Bütün Peygamberlerin ilk daveti
tevhid’dir. Çünkü o, Hak yoluna girmenin başlangıcı ve Allah’a inanmanın ilk
basamağıdır. “Senden önce hiçbir Resul göndermedik ki ona; “Benden başka ilah
yoktur. Şu halde bana kulluk edin.” Diye vahyetmiş olmayalım.”(Enbiya, 25)
Birlik olmak, birlikte
hareket etmek demek olan Vahdet, her bireyin ve her topluluğun, ümmet birliğini
teşkil eden ana yapı içinde, bütünlüğü sağlayacak rolünü oynaması, üzerine
düşen sorumluluğu yerine getirmesi demektir. Vahdet ile Tevhid yakından
ilintilidir. Müslümanların ana davası Tevhid ise, Tevhid davasını yürütebilmek
için gereken “ana hal” Vahdettir. Nasıl ki Tevhid için şirkten kaçmak lazımsa,
Vahdet için de tefrikadan kaçmak lazımdır. Tefrikayı Vahdete döndürmeden “Tevhid
davasının eri” olunamaz. Peygamber (sav) Efendimiz Veda hutbesinde şöyle
buyurmaktadır: “Müminler! Sözümü iyi dinleyiniz ve iyi belleyiniz! Müslüman
Müslüman’ın kardeşidir. Sonuçta bütün Müslümanlar kardeştir. Bir Müslüman’a
kardeşinin kanı da, malı da helal olmaz. Fakat malını gönül hoşnutluğu ile
vermişse o başkadır.” “Ey İnsanlar! Şunu iyi biliniz ki, Rabbiniz
birdir, atanız birdir. Hepiniz Âdem’in çocuklarısınız, Âdem de topraktandır.

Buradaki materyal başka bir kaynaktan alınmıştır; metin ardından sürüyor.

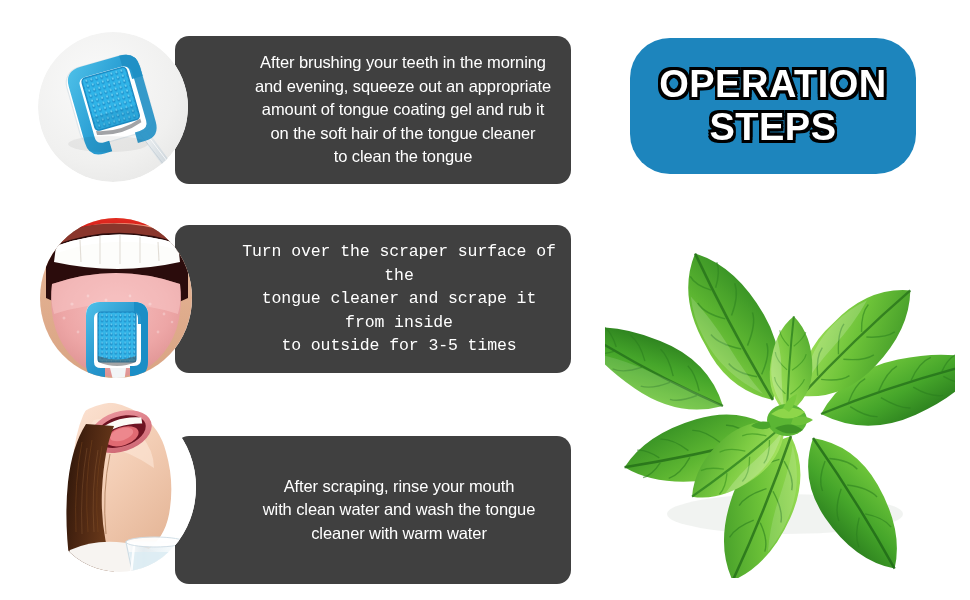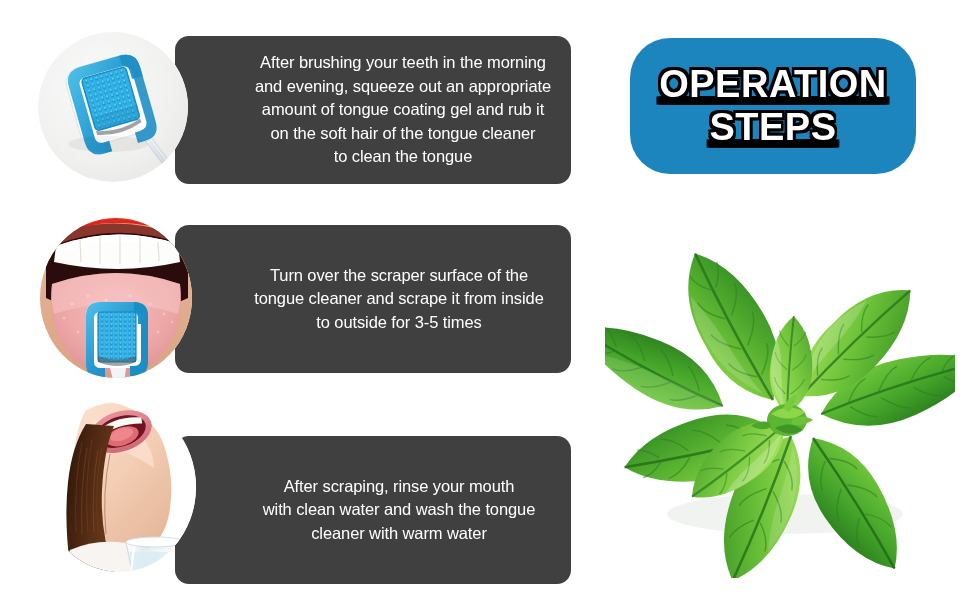"OPERATION" #heading-text { text-decoration: underline -> none }
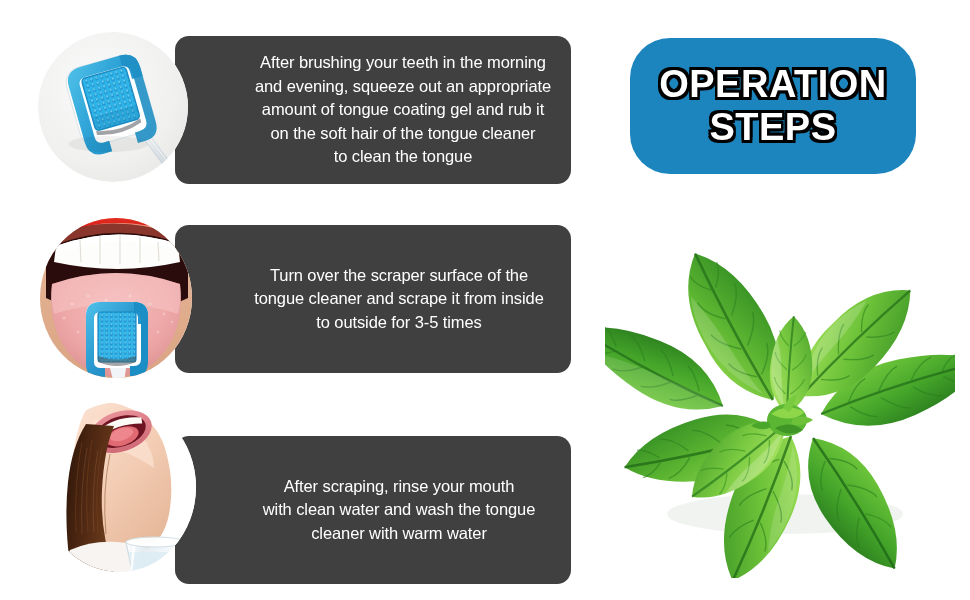"Turn over the scraper surface" #panel-2 .step-text { font-family: none -> Liberation Mono, monospace }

Arap’ın başka ırka, başka ırkın Arap’a, beyaz ırkın siyah ırka, siyah ırkın
beyaz ırka –takva dışında- bir üstünlüğü yoktur.” (Tirmizi, Menakıp, 73)
Müslümanlar olarak
Kur’an’a iman etmenin ancak Kur’an’ın hükümlerine uymakla mümkün olacağını
bilmemiz gerekir. Kur’an’da emredilen birlik ve beraberliği sağlamanın yolu müslümanlar
arasındaki bütün ihtilaflara rağmen Vahdeti sağlamaktan geçtiğini unutmamamız
gerekir. Nasıl ki, imanı kurtarmak için ilahları (putları) reddedip Allah’ı
birlemek zorundaysak, özgürce varoluşumuzu her türlü küfri tasalluttan
kurtarmak için fert fert, grup grup ayrışan Müslümanları birleştirmek,
“Ümmet’in Vahdeti”ni sağlamak zorundayız.
“Hep birden
Allah’ın ipine (İslam’a) sımsıkı yapışın; parçalanmayın. Allah’ın size olan
nimetini hatırlayın. Hani siz birbirinize düşman kişiler idiniz de O,
gönüllerinizi birleştirdi ve O’nun nimeti sayesinde kardeş kimseler olmuştunuz.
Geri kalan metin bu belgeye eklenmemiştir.